*About this exercise*. Retype, exactly and only, each line from the one containing "- This will" to the end of the records below.

*Records drawn from a dataset*.

============================================================

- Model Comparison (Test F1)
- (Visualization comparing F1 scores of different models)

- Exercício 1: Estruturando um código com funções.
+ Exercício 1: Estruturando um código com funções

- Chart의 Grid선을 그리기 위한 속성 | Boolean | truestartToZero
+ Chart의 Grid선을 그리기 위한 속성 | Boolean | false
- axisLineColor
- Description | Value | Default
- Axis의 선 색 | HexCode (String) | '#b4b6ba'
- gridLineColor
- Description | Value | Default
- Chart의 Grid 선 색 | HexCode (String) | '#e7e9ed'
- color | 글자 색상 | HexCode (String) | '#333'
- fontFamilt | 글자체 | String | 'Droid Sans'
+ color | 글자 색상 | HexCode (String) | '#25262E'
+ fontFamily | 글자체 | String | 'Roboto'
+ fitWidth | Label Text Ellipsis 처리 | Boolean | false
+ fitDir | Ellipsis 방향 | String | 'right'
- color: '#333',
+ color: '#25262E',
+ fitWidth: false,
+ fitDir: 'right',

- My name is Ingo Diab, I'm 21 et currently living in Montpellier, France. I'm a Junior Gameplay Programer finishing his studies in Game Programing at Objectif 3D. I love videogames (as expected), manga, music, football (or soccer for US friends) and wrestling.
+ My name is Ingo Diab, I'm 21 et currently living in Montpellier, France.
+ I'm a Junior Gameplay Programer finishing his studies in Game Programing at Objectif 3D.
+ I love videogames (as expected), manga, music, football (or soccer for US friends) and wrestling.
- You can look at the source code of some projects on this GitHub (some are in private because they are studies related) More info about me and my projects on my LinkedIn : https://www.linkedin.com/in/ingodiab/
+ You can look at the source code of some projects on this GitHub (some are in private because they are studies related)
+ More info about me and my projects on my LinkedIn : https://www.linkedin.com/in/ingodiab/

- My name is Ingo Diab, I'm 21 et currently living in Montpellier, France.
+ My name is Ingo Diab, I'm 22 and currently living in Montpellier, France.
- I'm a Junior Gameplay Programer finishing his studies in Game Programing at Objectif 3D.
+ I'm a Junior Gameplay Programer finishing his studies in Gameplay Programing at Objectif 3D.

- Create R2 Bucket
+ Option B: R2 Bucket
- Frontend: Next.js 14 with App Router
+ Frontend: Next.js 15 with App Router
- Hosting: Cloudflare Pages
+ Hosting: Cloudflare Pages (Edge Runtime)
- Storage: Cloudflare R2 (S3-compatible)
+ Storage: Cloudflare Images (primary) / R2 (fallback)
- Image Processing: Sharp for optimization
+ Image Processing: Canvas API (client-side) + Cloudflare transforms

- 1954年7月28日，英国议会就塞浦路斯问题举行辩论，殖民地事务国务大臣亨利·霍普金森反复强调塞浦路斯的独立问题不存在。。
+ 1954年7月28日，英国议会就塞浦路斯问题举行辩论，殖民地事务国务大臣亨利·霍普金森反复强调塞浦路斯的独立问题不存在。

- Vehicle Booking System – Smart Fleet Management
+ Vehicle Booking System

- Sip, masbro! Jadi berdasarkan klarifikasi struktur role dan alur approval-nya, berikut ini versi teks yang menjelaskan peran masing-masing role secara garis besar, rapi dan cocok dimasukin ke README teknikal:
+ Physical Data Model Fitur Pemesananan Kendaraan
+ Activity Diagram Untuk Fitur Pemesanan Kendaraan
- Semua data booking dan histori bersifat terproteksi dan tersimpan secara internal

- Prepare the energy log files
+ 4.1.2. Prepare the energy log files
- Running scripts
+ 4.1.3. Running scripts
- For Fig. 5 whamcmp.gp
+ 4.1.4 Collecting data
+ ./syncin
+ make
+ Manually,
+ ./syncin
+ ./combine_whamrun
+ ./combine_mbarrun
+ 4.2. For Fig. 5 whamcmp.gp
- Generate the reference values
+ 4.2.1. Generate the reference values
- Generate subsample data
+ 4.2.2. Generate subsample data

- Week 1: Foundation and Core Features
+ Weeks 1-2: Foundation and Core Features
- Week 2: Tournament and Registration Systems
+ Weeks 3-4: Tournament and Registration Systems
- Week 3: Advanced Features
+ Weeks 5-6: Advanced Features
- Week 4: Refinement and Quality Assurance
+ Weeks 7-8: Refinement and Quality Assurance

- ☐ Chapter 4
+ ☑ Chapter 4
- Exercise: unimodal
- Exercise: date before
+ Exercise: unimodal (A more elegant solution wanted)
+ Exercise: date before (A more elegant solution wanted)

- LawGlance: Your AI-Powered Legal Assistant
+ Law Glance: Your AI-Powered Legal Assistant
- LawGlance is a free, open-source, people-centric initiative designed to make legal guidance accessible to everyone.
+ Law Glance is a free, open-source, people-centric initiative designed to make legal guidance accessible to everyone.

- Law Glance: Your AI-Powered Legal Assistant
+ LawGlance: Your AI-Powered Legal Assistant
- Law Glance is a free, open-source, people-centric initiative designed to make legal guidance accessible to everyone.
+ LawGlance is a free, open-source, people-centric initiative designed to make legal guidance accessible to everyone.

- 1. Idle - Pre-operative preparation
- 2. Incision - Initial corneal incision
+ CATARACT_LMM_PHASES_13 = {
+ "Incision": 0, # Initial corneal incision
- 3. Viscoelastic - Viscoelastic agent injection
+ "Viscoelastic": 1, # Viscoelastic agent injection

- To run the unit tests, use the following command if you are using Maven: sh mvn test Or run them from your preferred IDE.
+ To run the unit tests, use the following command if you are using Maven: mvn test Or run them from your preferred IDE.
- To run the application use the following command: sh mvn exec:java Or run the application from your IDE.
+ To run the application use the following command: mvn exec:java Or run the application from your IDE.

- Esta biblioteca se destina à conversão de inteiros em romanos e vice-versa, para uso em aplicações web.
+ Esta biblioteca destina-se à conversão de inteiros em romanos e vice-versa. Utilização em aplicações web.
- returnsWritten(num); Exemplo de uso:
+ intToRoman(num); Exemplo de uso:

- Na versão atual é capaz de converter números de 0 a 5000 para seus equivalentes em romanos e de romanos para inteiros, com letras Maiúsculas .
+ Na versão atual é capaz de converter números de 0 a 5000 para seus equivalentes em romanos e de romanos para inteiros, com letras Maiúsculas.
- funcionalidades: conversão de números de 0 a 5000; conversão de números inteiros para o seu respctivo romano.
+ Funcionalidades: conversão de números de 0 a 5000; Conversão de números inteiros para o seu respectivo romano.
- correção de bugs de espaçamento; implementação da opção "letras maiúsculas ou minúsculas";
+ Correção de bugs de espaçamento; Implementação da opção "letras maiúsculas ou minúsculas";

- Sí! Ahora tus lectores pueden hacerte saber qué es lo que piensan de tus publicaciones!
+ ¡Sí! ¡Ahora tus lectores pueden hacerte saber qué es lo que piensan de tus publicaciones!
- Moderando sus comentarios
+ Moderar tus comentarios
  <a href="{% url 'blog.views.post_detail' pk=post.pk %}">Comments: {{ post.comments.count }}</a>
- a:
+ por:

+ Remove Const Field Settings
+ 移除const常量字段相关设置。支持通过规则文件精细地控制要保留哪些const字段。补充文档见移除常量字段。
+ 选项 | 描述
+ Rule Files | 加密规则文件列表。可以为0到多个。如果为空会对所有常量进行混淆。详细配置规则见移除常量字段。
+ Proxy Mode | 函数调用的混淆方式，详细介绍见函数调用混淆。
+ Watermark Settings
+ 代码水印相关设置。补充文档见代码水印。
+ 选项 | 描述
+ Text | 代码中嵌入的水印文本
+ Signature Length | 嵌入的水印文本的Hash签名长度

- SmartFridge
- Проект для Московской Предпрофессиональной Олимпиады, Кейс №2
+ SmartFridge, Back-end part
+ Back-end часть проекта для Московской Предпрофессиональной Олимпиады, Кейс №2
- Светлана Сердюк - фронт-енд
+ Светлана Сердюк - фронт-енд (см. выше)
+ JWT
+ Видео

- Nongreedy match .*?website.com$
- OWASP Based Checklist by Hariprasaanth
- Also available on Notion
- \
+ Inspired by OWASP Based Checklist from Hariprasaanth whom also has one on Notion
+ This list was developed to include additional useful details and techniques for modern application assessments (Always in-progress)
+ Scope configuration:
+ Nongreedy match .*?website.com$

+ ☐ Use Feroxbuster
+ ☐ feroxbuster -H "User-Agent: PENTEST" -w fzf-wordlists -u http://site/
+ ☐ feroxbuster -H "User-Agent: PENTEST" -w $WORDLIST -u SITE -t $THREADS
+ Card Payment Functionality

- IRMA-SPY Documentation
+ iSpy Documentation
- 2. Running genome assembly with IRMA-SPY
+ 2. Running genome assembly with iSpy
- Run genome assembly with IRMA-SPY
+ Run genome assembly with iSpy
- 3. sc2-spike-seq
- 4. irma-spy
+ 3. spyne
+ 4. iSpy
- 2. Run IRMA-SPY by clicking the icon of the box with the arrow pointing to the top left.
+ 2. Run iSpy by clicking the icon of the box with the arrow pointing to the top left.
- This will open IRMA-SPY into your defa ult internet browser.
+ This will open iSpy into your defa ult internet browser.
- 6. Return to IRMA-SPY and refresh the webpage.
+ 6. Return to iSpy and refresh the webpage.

============================================================

*Finished task*.
- This will open IRMA-SPY into your defa ult internet browser.
+ This will open iSpy into your defa ult internet browser.
- 6. Return to IRMA-SPY and refresh the webpage.
+ 6. Return to iSpy and refresh the webpage.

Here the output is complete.